Benefits and Compensation

GAO Urges DB Sponsors to Add Information for Participants Considering Lump-Sum Offers

Packets being given to retirees and separated, vested employees considering taking an immediate lump-sum distribution from their former employer’s defined benefit retirement plan rather than continuing lifetime income benefits routinely lack some key information needed to make an informed decision, or were unclear, according to the U.S. Government Accountability Office in a recent study.

With this in mind, the agency called on the U.S. Department of Labor to require plan sponsors to notify DOL when they implement so-called lump-sum windows for such offers, a step not currently required but also proposed for reporting to it in September 2014 by the U.S. Pension Benefit Guaranty Corp. GAO also recommended clarified guidance for what information plan sponsors should provide when offering to transfer their pensions to an annuities provider, which could lead to the need for DB plan sponsors to revise their lump-sum offer information packets.

The GAO study, released in January, was commissioned by the U.S. House of Representatives’ Ways and Means Committee in the face of increasing numbers of sweeping lump-sum offers being made by large corporations attempting to shed expensive long-term pension benefit obligations. Frequently, retirees or separated employees take up the offers to cash out but then face a potential reduction in their long-term retirement assets because of differences in the retail insurers’ calculation of their benefit, or due to investment challenges after the they take control of their retirement assets.

Focus of GAO Report

The report on GAO’s study focuses on the:

  1. prevalence of lump-sum offers and sponsors’ incentives to use them;
  2. implications for participants; and
  3. extent to which selected lump-sum materials given to those considering the option contain key information.

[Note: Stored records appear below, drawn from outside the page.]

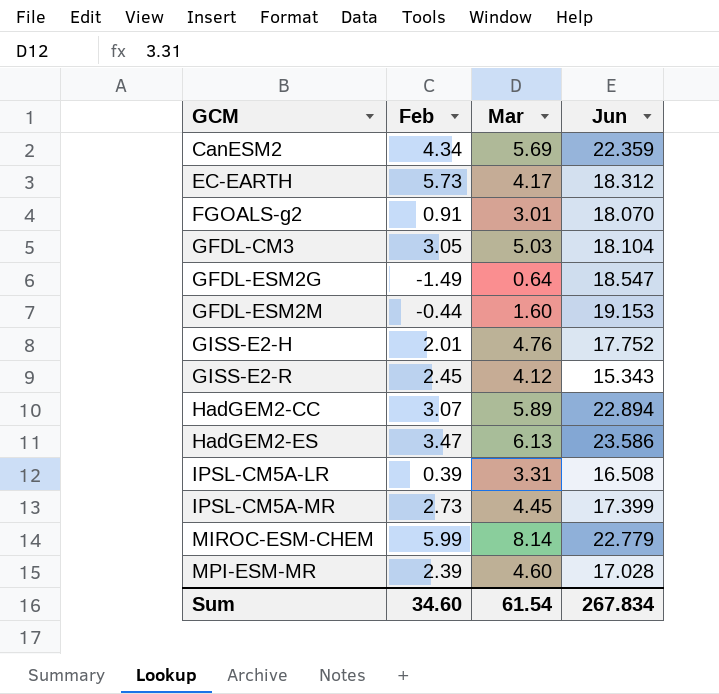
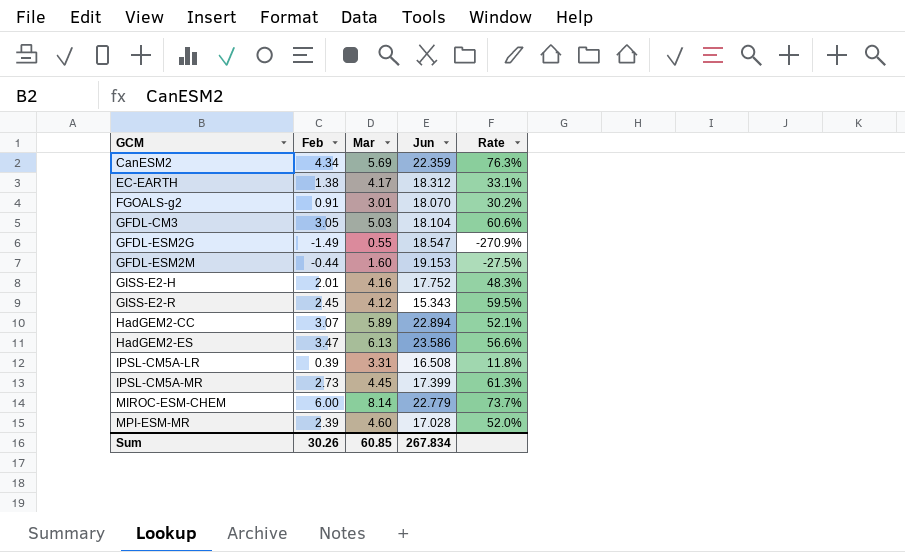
column Rate | formula: none -> [Feb] / [Mar]
EC-EARTH | Feb: 5.73 -> 1.38
GFDL-ESM2G | Mar: 0.64 -> 0.55
GISS-E2-H | Mar: 4.76 -> 4.16
MIROC-ESM-CHEM | Feb: 5.99 -> 6.00
Sum | Feb: 34.60 -> 30.26
Sum | Mar: 61.54 -> 60.85

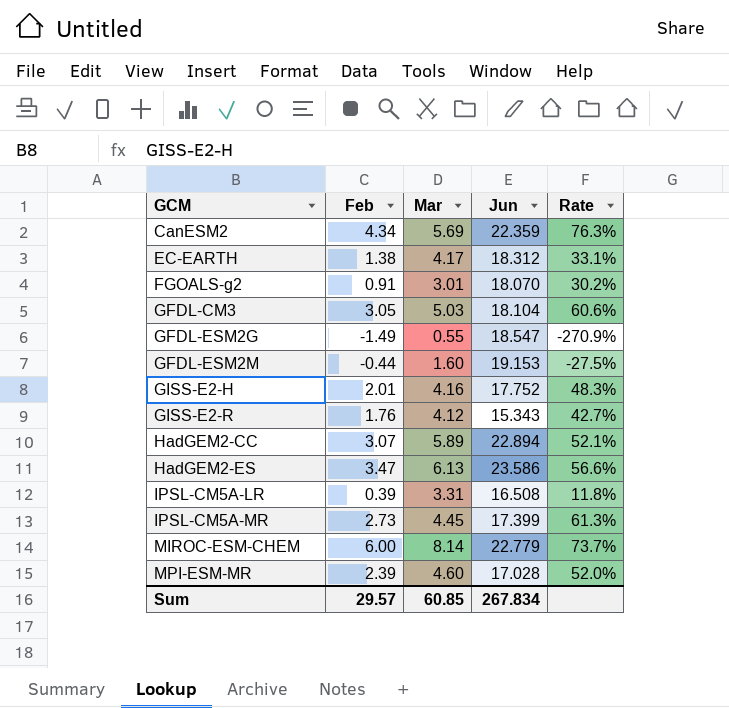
GISS-E2-R | Feb: 2.45 -> 1.76
GISS-E2-R | Rate: 59.5% -> 42.7%
Sum | Feb: 30.26 -> 29.57

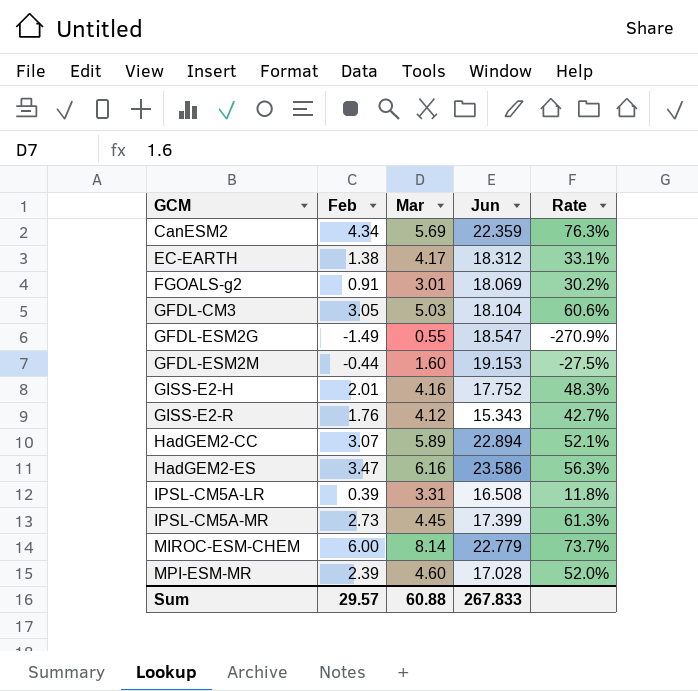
FGOALS-g2 | Jun: 18.070 -> 18.069
HadGEM2-ES | Mar: 6.13 -> 6.16
HadGEM2-ES | Rate: 56.6% -> 56.3%
Sum | Mar: 60.85 -> 60.88
Sum | Jun: 267.834 -> 267.833

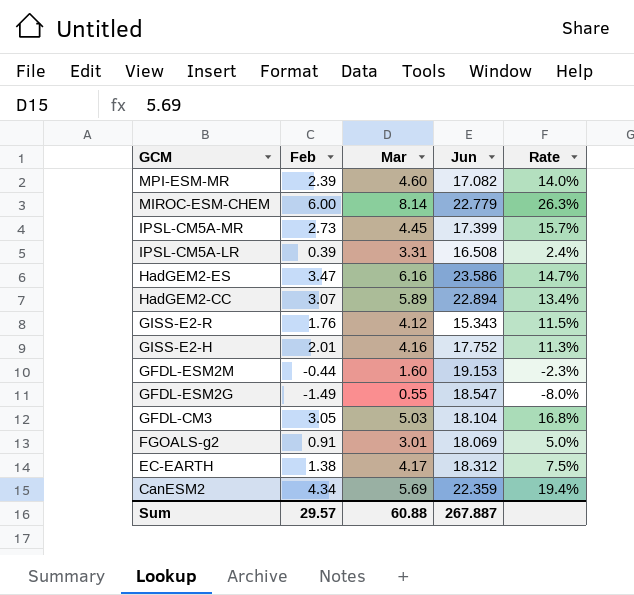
row order: GCM ascending -> GCM descending
column Rate | formula: [Feb] / [Mar] -> [Feb] / [Jun]
MPI-ESM-MR | Jun: 17.028 -> 17.082
Sum | Jun: 267.833 -> 267.887

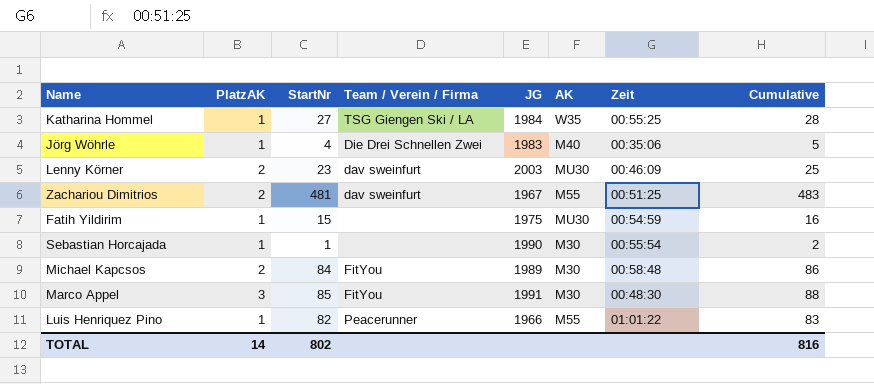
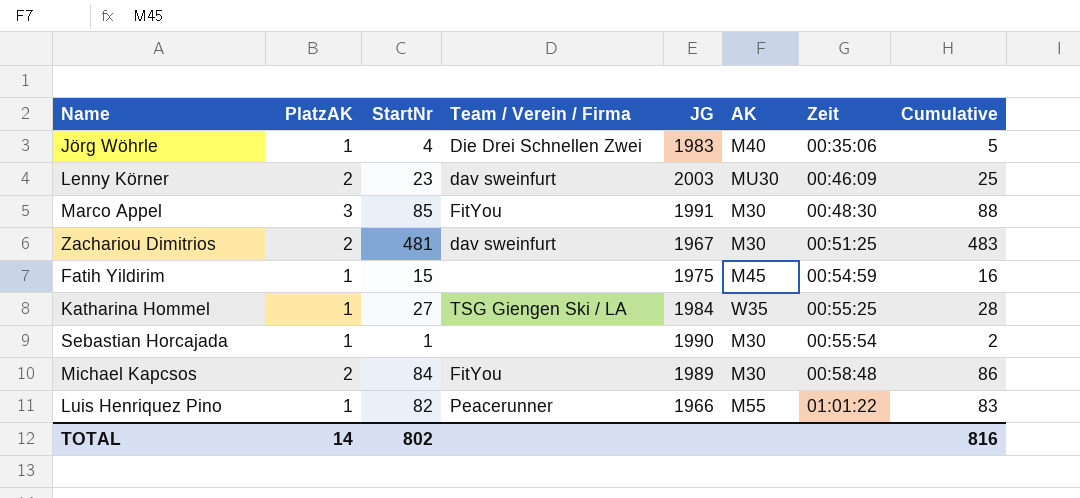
row order: none -> Zeit ascending
Zachariou Dimitrios | AK: M55 -> M30
Fatih Yildirim | AK: MU30 -> M45

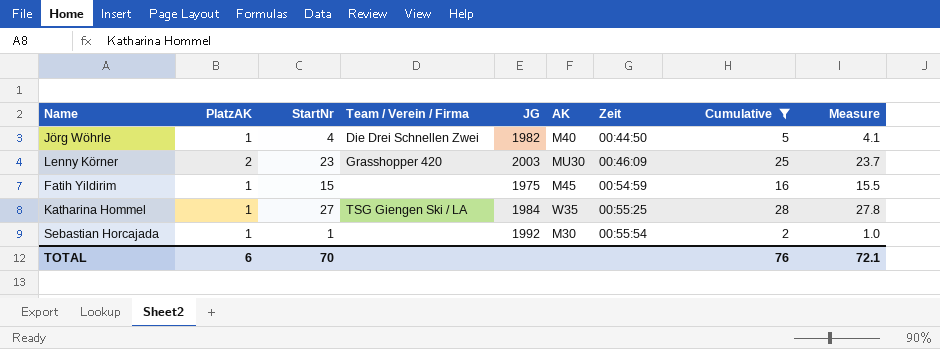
filter: none -> Cumulative <= 28
column Measure | formula: none -> [StartNr] * 1.03
Jörg Wöhrle | JG: 1983 -> 1982
Jörg Wöhrle | Zeit: 00:35:06 -> 00:44:50
Lenny Körner | Team / Verein / Firma: dav sweinfurt -> Grasshopper 420
Sebastian Horcajada | JG: 1990 -> 1992
TOTAL | PlatzAK: 14 -> 6
TOTAL | StartNr: 802 -> 70
TOTAL | Cumulative: 816 -> 76

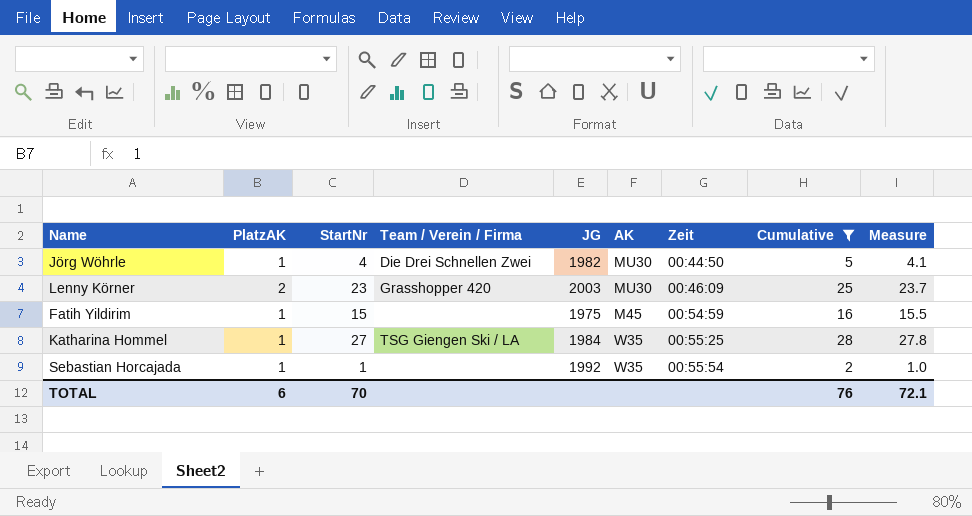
Jörg Wöhrle | AK: M40 -> MU30
Sebastian Horcajada | AK: M30 -> W35

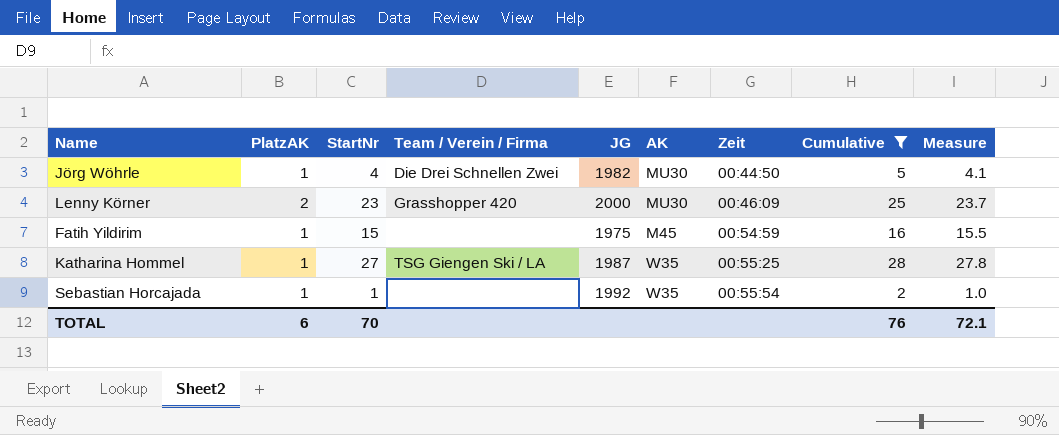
Lenny Körner | JG: 2003 -> 2000
Katharina Hommel | JG: 1984 -> 1987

The agency identified 22 plan sponsors that had offered lump-sum windows in 2012, involving approximately 498,000 participants and resulting in payouts totaling more than $9.25 billion. Most of the distributions went to former employees who were not yet retired, but some went to retirees already receiving pension benefits. A number of large corporations have since announced multibillion-dollar pension transfer or buyout offers, with the most recent in early 2015 including Kimberly-Clark Corp., seeking to reduce its pension liabilities by $2.5 billion by shifting them to an insurer and Alcatel-Lucent announcing it has expanded a lump-sum offer to 32,000 more participants.

Plan sponsors are “afforded enhanced financial incentives” to make such offers by tax laws and regulations issued by IRS that govern interest rates and mortality tables used to calculate lump sums, GAO said.